Jeremy Bentham had shortly before completed an extended exposition of the same doctrine, but it remained in manuscript form until published in 1843 as his Manual of political economy.8 According to Bentham, if an increase of money passes in the first instance into hands which employ it “productively,” it results in reduced consumption, because of higher prices, on the part of all who use their income for “unproductive expenditure,” until the new money reaches hands which will use it unproductively. During this interval the reduced consumption of wage earners and recipients of fixed incomes results in corresponding additions to the national stock of capital.9
Hayek refers also to reasoning along similar lines by Malthus, Dugald Stewart, Lauderdale, Torrens, and Ricardo,10 with the caution that he would “not be surprised if a closer study of the literature of the time revealed still more discussions of the problem.” Some important additions can be made to Hayek's citations, including both further discussions of the problem by the writers whom he has cited11 and discussions by other writers, and most notably by Joplin.12
In the other form of the doctrine that an increase in money meant an increase in production, it was argued that an increase in the quantity of money would increase the monetary volume of purchases more rapidly than it would increase prices, with the result that there would be a substantial interval during which the increase of spendable funds would be absorbed by increased employment in the production of consumers' goods rather than by increased prices.13 In this form of the doctrine, the increase in money results in increased real consumption, whereas in the forced-saving form it results in increased investment, but in both forms it makes possible increased employment.

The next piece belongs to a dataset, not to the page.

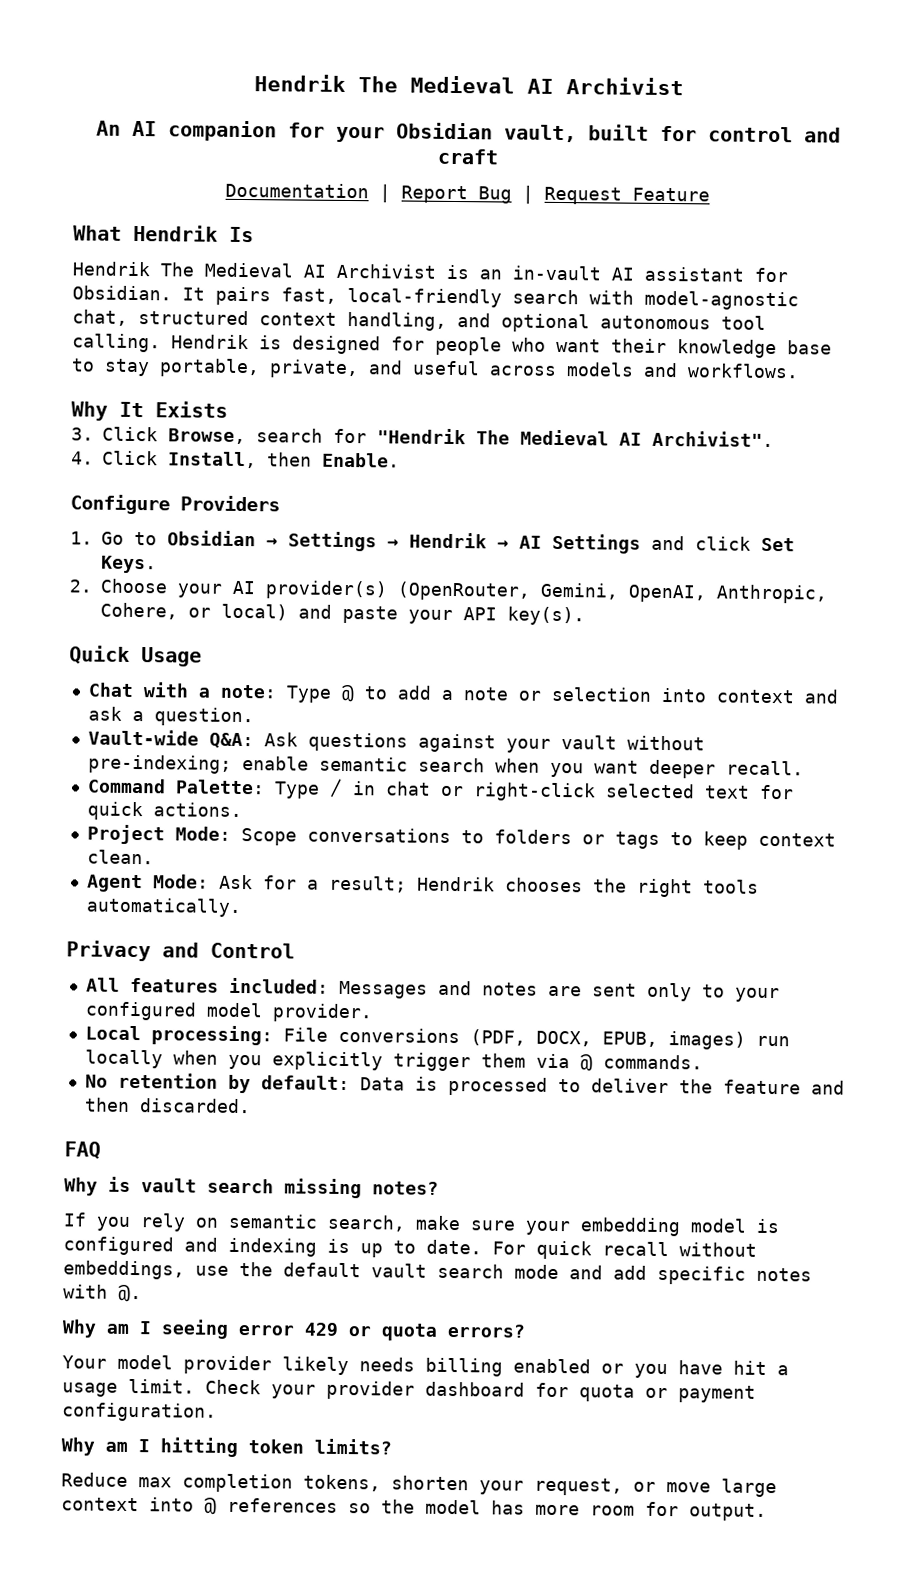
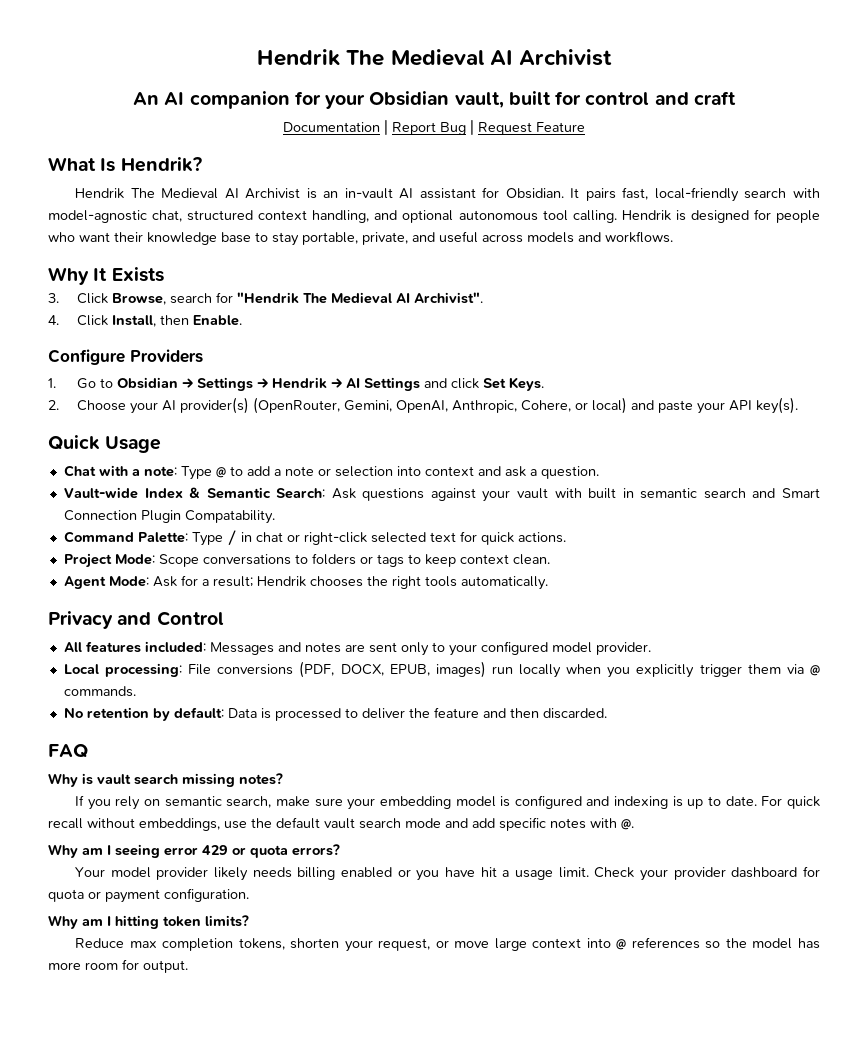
- What Hendrik Is
+ What Is Hendrik?
- Vault-wide Q&A: Ask questions against your vault without pre-indexing; enable semantic search when you want deeper recall.
+ Vault-wide Index & Semantic Search: Ask questions against your vault with built in semantic search and Smart Connection Plugin Compatability.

The contributions of Joplin to the discussion are interesting because of the way in which, in the midst of much confused analysis, there appear concise statements anticipating some of the “innovations” in both terminology and concepts of present-day monetary theory. Hayek credits Wicksell with “a contribution of signal importance” by his rediscovery of Thornton's doctrine of the effect of the rate of interest, through its influence on the volume of bank loans, on the volume of money, and his combination therewith of the doctrine of forced saving resulting from an increase in the quantity of money.14 But Joplin has claims of priority in this respect. Hayek has himself pointed out15 that Joplin in 1823 and later had ably analyzed the influence of the rate of interest on the quantity of money. Joplin not only stated clearly the doctrine of forced saving, but on the basis of these two doctrines reached conclusions as to the proper criteria of currency management which in their essentials seem to anticipate Hayek's “neutral-money” doctrine.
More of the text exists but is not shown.